De igual modo, la diabetes mellitus cuenta con dispositivos indispensables para su diagnóstico y tratamiento, como los medidores de glucosa y los sistemas portátiles de análisis o las bombas de insulina, mientras que la tecnología sanitaria es vital para los pacientes con insuficiencia renal crónica, desde la que permite el trasplante de riñón hasta la laparoscopia o la hemodiálisis.

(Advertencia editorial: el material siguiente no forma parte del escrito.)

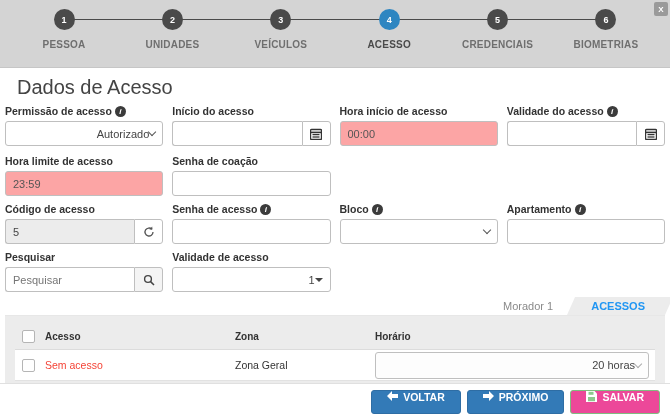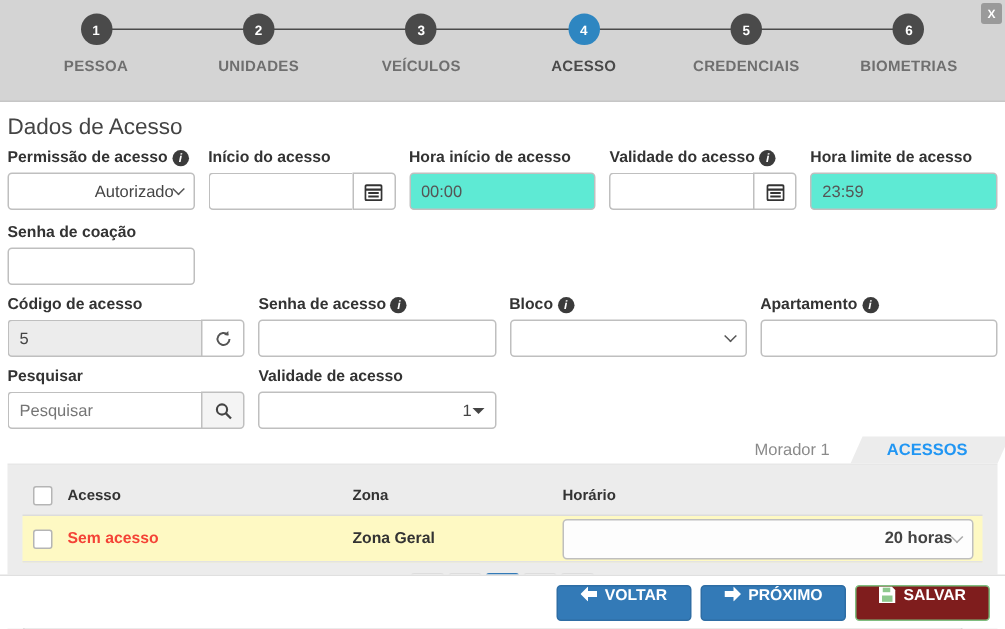--- a/index.html
+++ b/index.html
@@ -36,7 +36,7 @@
   }
   
   .content { padding:6px 5px 0; }
-  .page-title { font-size:15px; color:#444; margin:2px 0 6px; font-weight:normal; }
+  .page-title { font-size:20px; color:#444; margin:2px 12px 6px; font-weight:normal; }
   .frow { display:grid; gap:9px; margin-bottom:7px; }
   .frow.r1 { grid-template-columns:repeat(5,1fr); }
   .frow.r2 { grid-template-columns:repeat(4,1fr); }

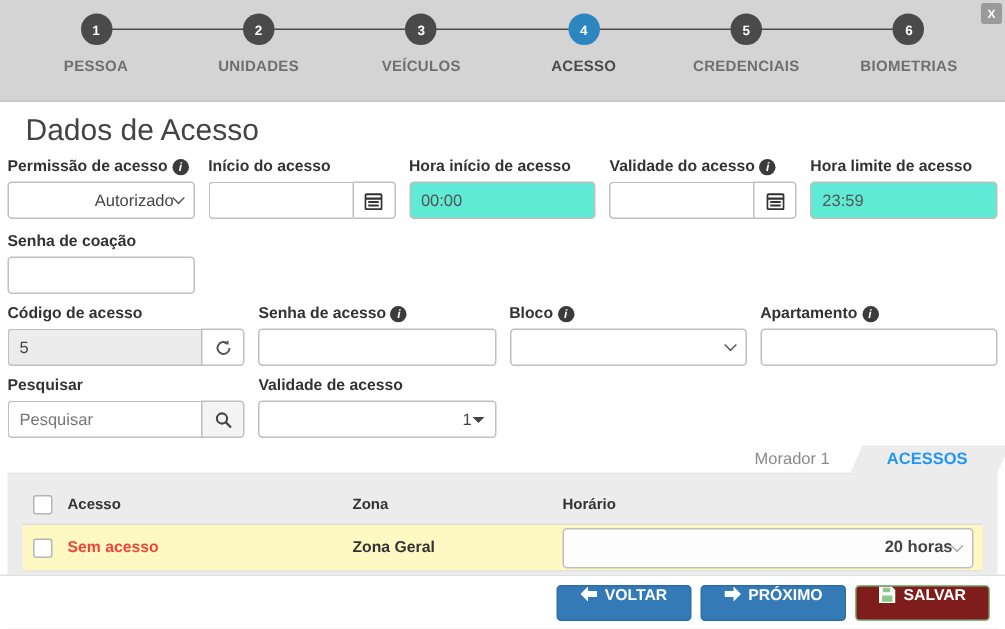--- a/index.html
+++ b/index.html
@@ -38,7 +38,7 @@
   .content { padding:6px 5px 0; }
   .page-title { font-size:20px; color:#444; margin:2px 12px 6px; font-weight:normal; }
   .frow { display:grid; gap:9px; margin-bottom:7px; }
-  .frow.r1 { grid-template-columns:repeat(5,1fr); }
+  .frow.r1 { grid-template-columns:repeat(4,1fr); }
   .frow.r2 { grid-template-columns:repeat(4,1fr); }
   .frow.r3 { grid-template-columns:repeat(4,1fr); }
   .field { display:flex; flex-direction:column; }

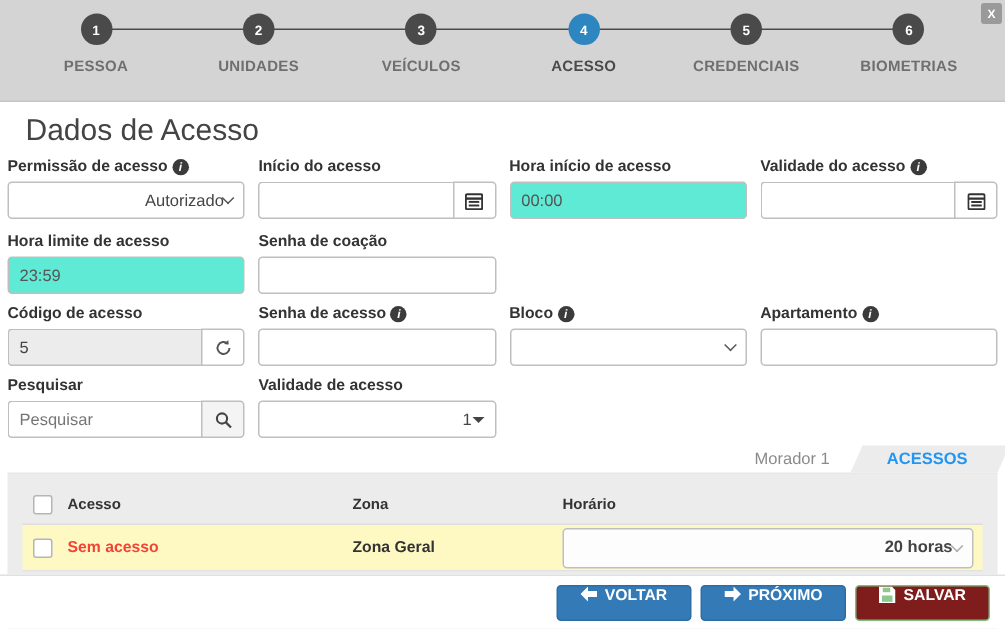--- a/index.html
+++ b/index.html
@@ -56,7 +56,7 @@
     font-size:11px; color:#444; background:#fff; padding:0 7px; width:100%;
     font-family:"Liberation Sans", sans-serif; outline:none;
   }
-  .ctrl:disabled, .ctrl.disabled { background:#5eead4; color:#555; }
+  .ctrl:disabled, .ctrl.disabled { background:#fca5a5; color:#555; }
   .igroup { display:flex; width:100%; }
   .igroup input { border-radius:3px 0 0 3px; border-right:none; min-width:0; flex:1; }
   .igroup .gbtn {

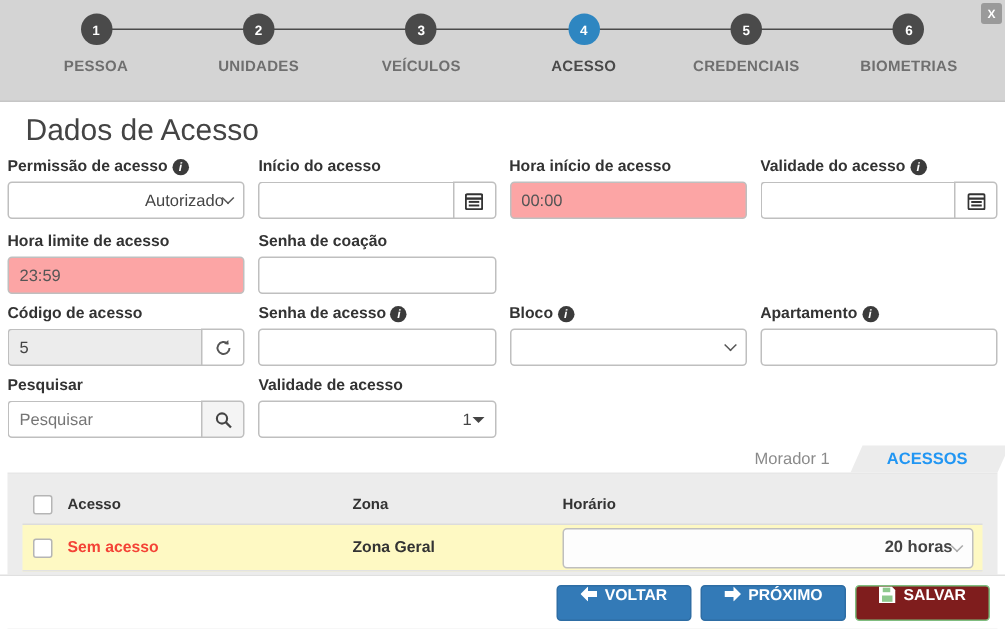--- a/index.html
+++ b/index.html
@@ -87,7 +87,7 @@
   .tbl { width:100%; }
   .trow { display:grid; grid-template-columns:30px 190px 140px 1fr; align-items:center; }
   .trow.head { height:26px; border-bottom:1px solid #dcdcdc; }
-  .trow.data { height:31px; background:#fef9c3; border-bottom:1px solid #e2e2e2;font-weight:bold; }
+  .trow.data { height:31px; background:#ffffff; border-bottom:1px solid #e2e2e2; }
   .cb { width:13px; height:13px; border:1px solid #b5b5b5; border-radius:2px; background:#fff; margin-left:7px; cursor:pointer; }
   .th { font-size:10px; font-weight:bold; color:#333; }
   .td { font-size:10.5px; color:#333; }

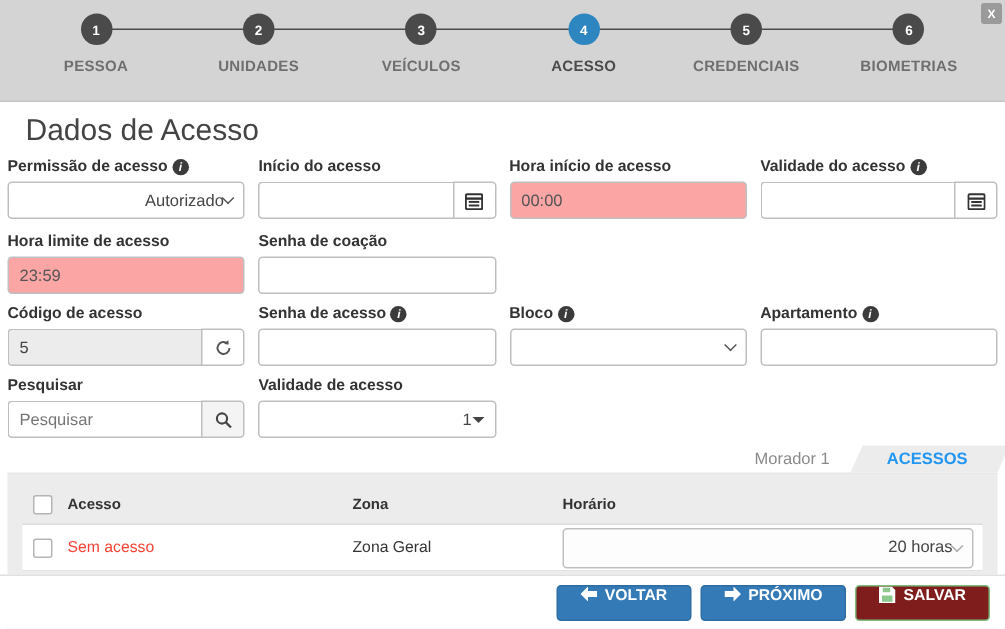--- a/index.html
+++ b/index.html
@@ -121,7 +121,7 @@
     font-family:"Liberation Sans", sans-serif;
   }
   .btn.blue { background:#337ab7; border:1px solid #2e6da4; }
-  .btn.green { background:#7f1d1d; border:1px solid #7fbd7f; }
+  .btn.green { background:#ec4899; border:1px solid #7fbd7f; }
   svg { display:block; }
 </style>
 </head>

Mujeres mayores sanas y activas durante mucho más tiempo.

La Tecnología Sanitaria ha realizado una destacada contribución al aumento de la esperanza de vida de las españolas, cuya media se sitúa en los 85,8 años, convirtiendo a España en el país europeo donde más se vive. Además, es indudable su aportación en términos de calidad de vida.

La osteoporosis tiene una prevalencia del 25% en mujeres postmenopáusicas, porcentaje que aumenta hasta el 40% entre los 70 y 79 años, y se estima que esta enfermedad causa una fractura en una de cada tres mujeres mayores de 50 años. La densitometría, el test de metabolismo óseo, las prótesis de cadera y rodilla y los implantes para fracturas de huesos son algunas de las tecnologías para hacer frente a esta enfermedad.

Por otro lado, el diagnóstico y seguimiento de la enfermedad de Alzheimer son posibles gracias a los test de determinación de los biomarcadores. El monográfico también recoge las soluciones a los problemas de visión, de modo que, además de las gafas o lentes de contacto, las mujeres disponen de cirugía y otras herramientas como gotas, tapones lacrimales, pulsación térmica vectorizada o luz pulsada intensa, además de técnicas avanzadas de diagnóstico, control y seguimiento del glaucoma y de las patologías de la retina más frecuentes (degeneración macular asociada a la edad, edema y agujero macular, membrana epiretiniana, distrofia retiniana, etc.) como la OCT (Tomografia de coherencia óptica), que permite el estudio de cortes histológicos de la retina.

Los permanentes avances convierten a la Tecnología Sanitaria en un elemento que, a pesar de ser a menudo invisible, es siempre imprescindible en el cuidado de la salud de la mujer a lo largo de toda su vida. Es importante que la tecnología sea capaz de adaptarse a las particularidades y experiencias previas de las pacientes, teniendo en cuenta factores tan determinantes como su edad, su fragilidad e incluso sus temores. En ese sentido, la tendencia es incorporar de manera activa y participativa a las mujeres en el diseño de este tipo de tecnología y así poder valorar en este proceso aspectos como: la fisiología específica de las pacientes, la experiencia de uso, el dolor referido, el grado de confort e intimidad o el impacto emocional.